▶ _WHAT IS NEEDED_: From the records, return each line that has the word "none" in it.

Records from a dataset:
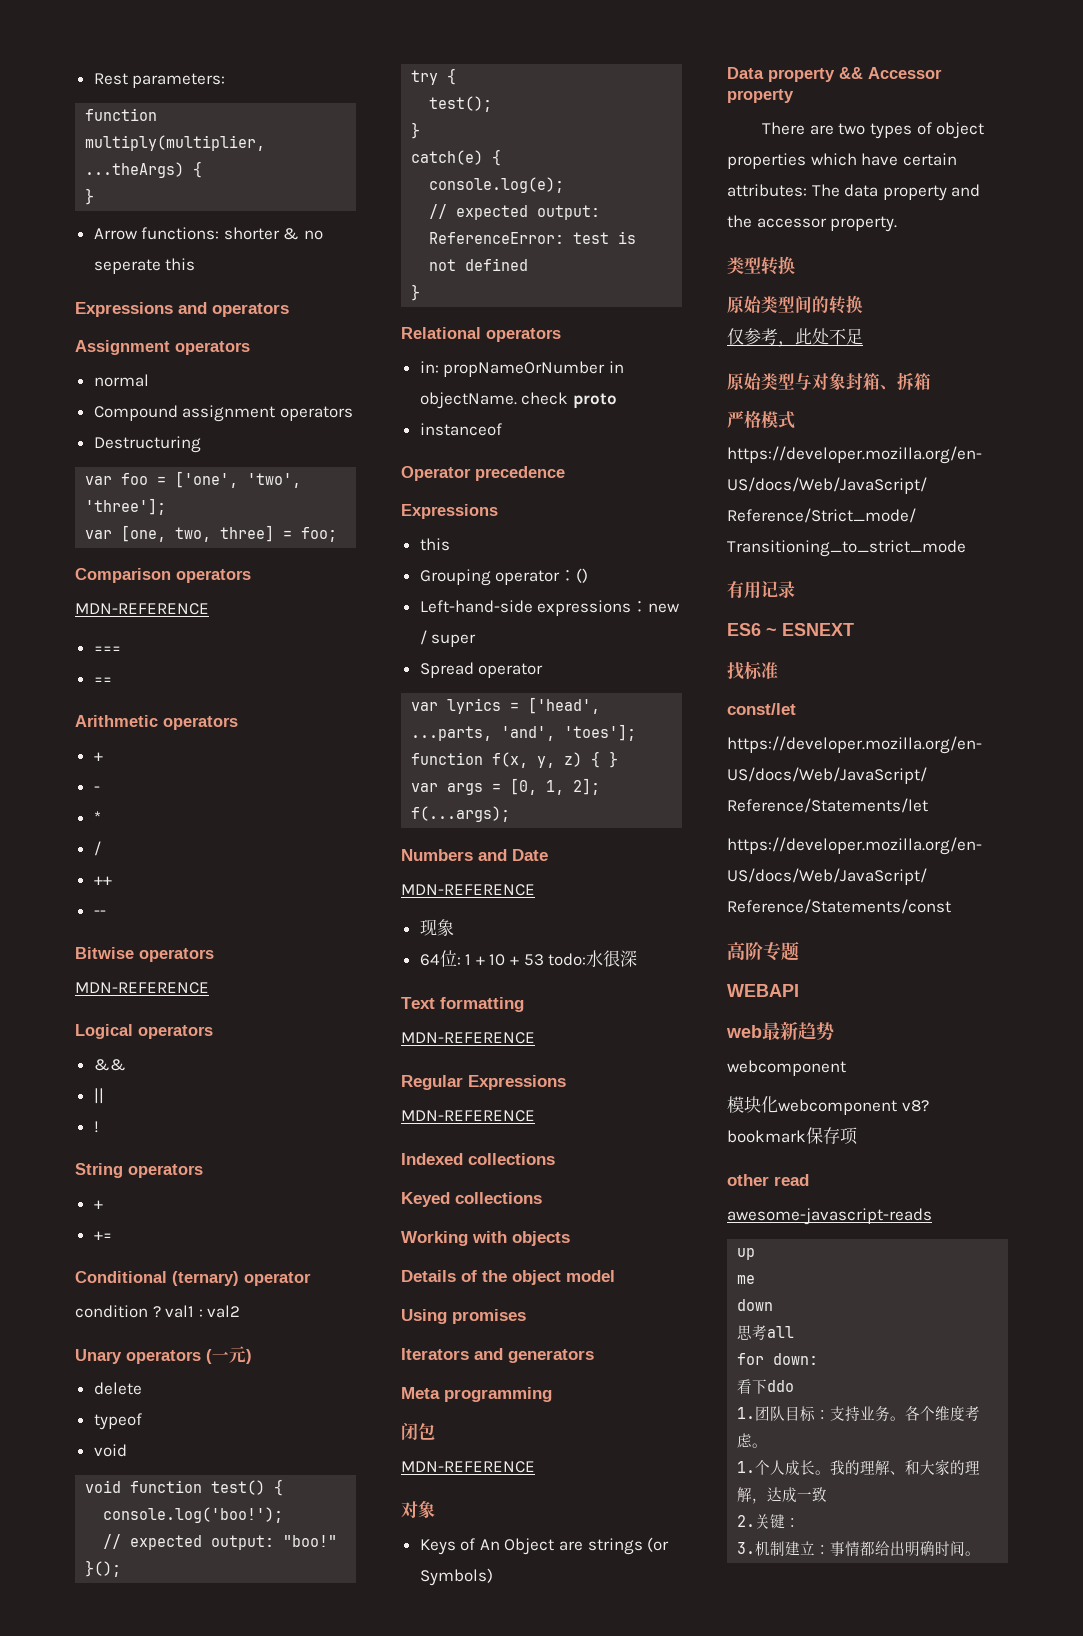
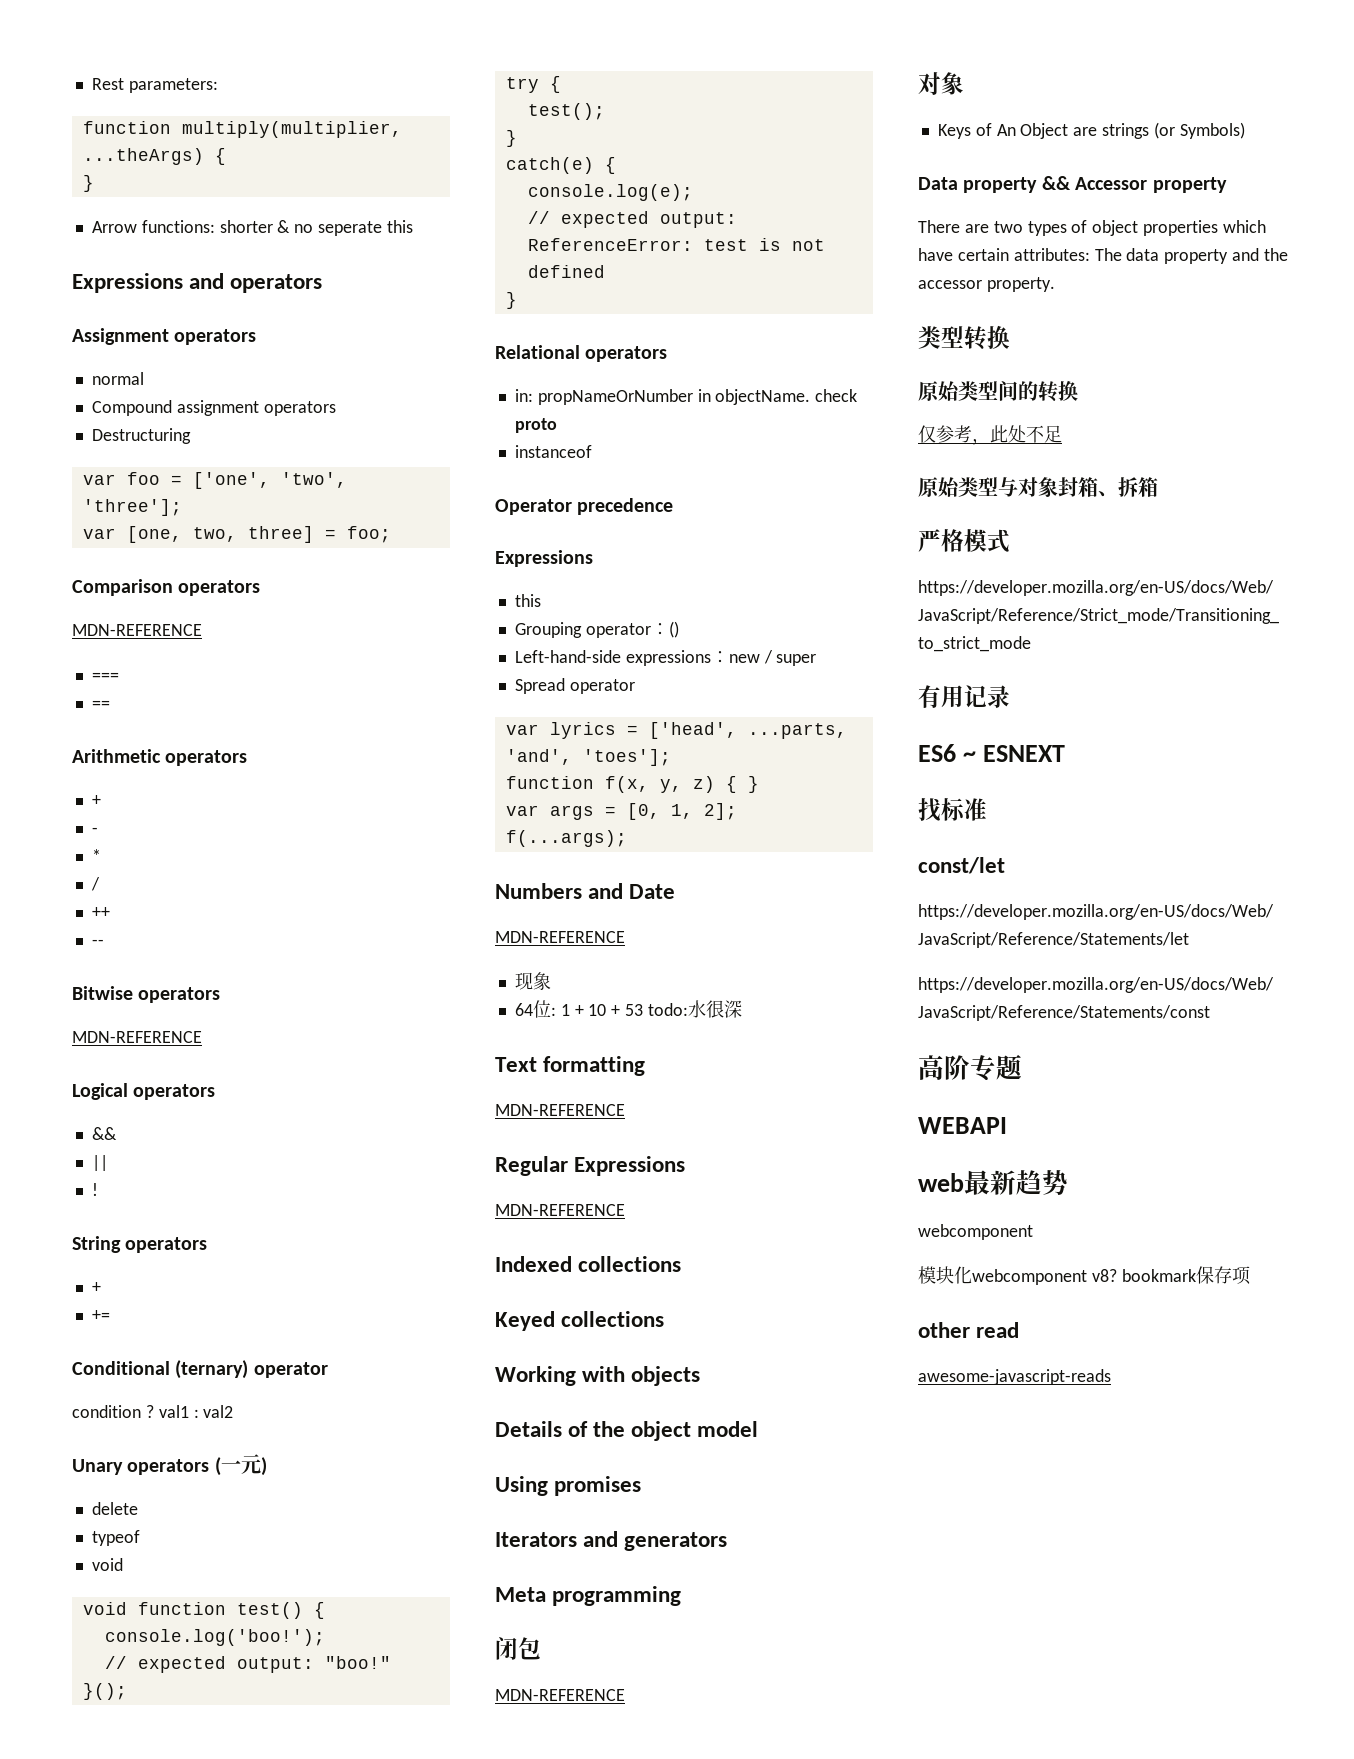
[737,1248,756,1260] [737,1275,756,1284] [737,1299,774,1311] [737,1324,795,1340] [737,1353,819,1365] [737,1379,795,1394] [737,1405,981,1422] [737,1433,768,1448] [737,1459,981,1476] [737,1487,828,1504] [737,1514,801,1529] [737,1541,981,1557] // up // me // down // 思考all // for down: // 看下ddo // 1.团队目标：支持业务。各个维度考虑。 // 1.个人成长。我的理解、和大家的理解，达成一致 // 2.关键： // 3.机制建立：事情都给出明确时间。 -> (1111, 1377) none

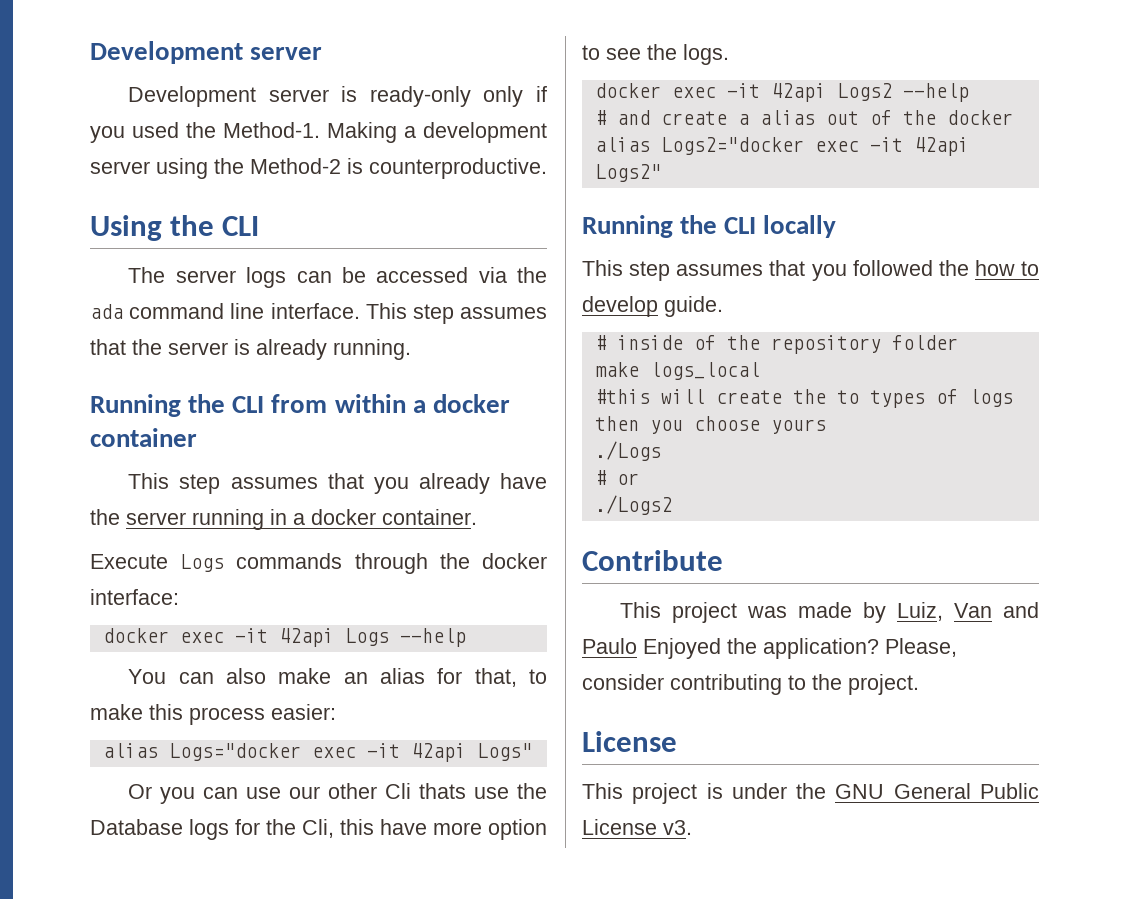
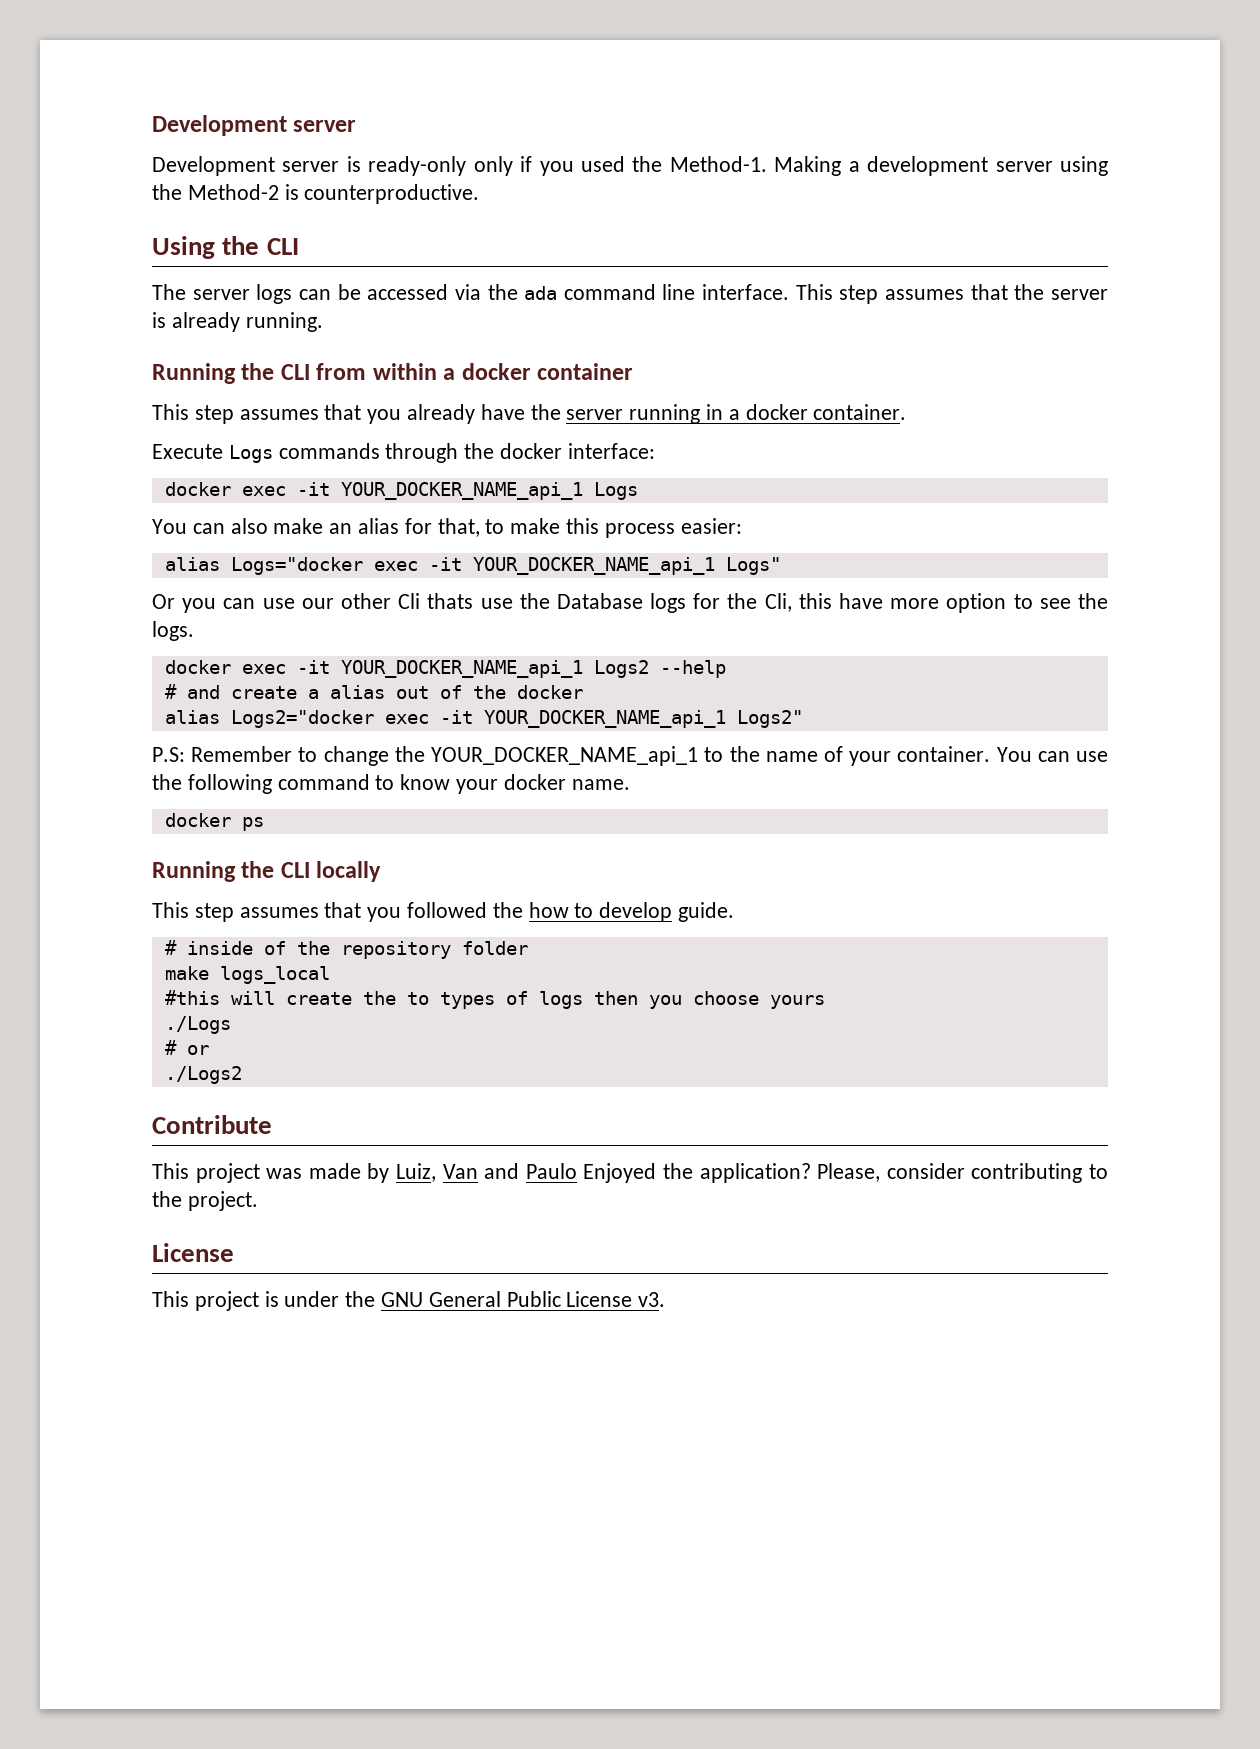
[278,628,466,647] 42api Logs --help -> [340,482,638,500] YOUR_DOCKER_NAME_api_1 Logs
[410,743,466,762] 42api -> [472,557,715,575] YOUR_DOCKER_NAME_api_1
[770,83,826,102] 42api -> [340,660,583,678] YOUR_DOCKER_NAME_api_1
[913,137,969,156] 42api -> [483,710,726,728] YOUR_DOCKER_NAME_api_1
(661, 173) none -> [152,746,1108,766] [152,774,630,794] [164,813,264,831] // P.S: Remember to change the YOUR_DOCKER_NAME_api_1 to the name of your container. You can use the following command to know your docker name. // docker ps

▶ _THE ANSWER_:
[737,1248,756,1260] [737,1275,756,1284] [737,1299,774,1311] [737,1324,795,1340] [737,1353,819,1365] [737,1379,795,1394] [737,1405,981,1422] [737,1433,768,1448] [737,1459,981,1476] [737,1487,828,1504] [737,1514,801,1529] [737,1541,981,1557] // up // me // down // 思考all // for down: // 看下ddo // 1.团队目标：支持业务。各个维度考虑。 // 1.个人成长。我的理解、和大家的理解，达成一致 // 2.关键： // 3.机制建立：事情都给出明确时间。 -> (1111, 1377) none
(661, 173) none -> [152,746,1108,766] [152,774,630,794] [164,813,264,831] // P.S: Remember to change the YOUR_DOCKER_NAME_api_1 to the name of your container. You can use the following command to know your docker name. // docker ps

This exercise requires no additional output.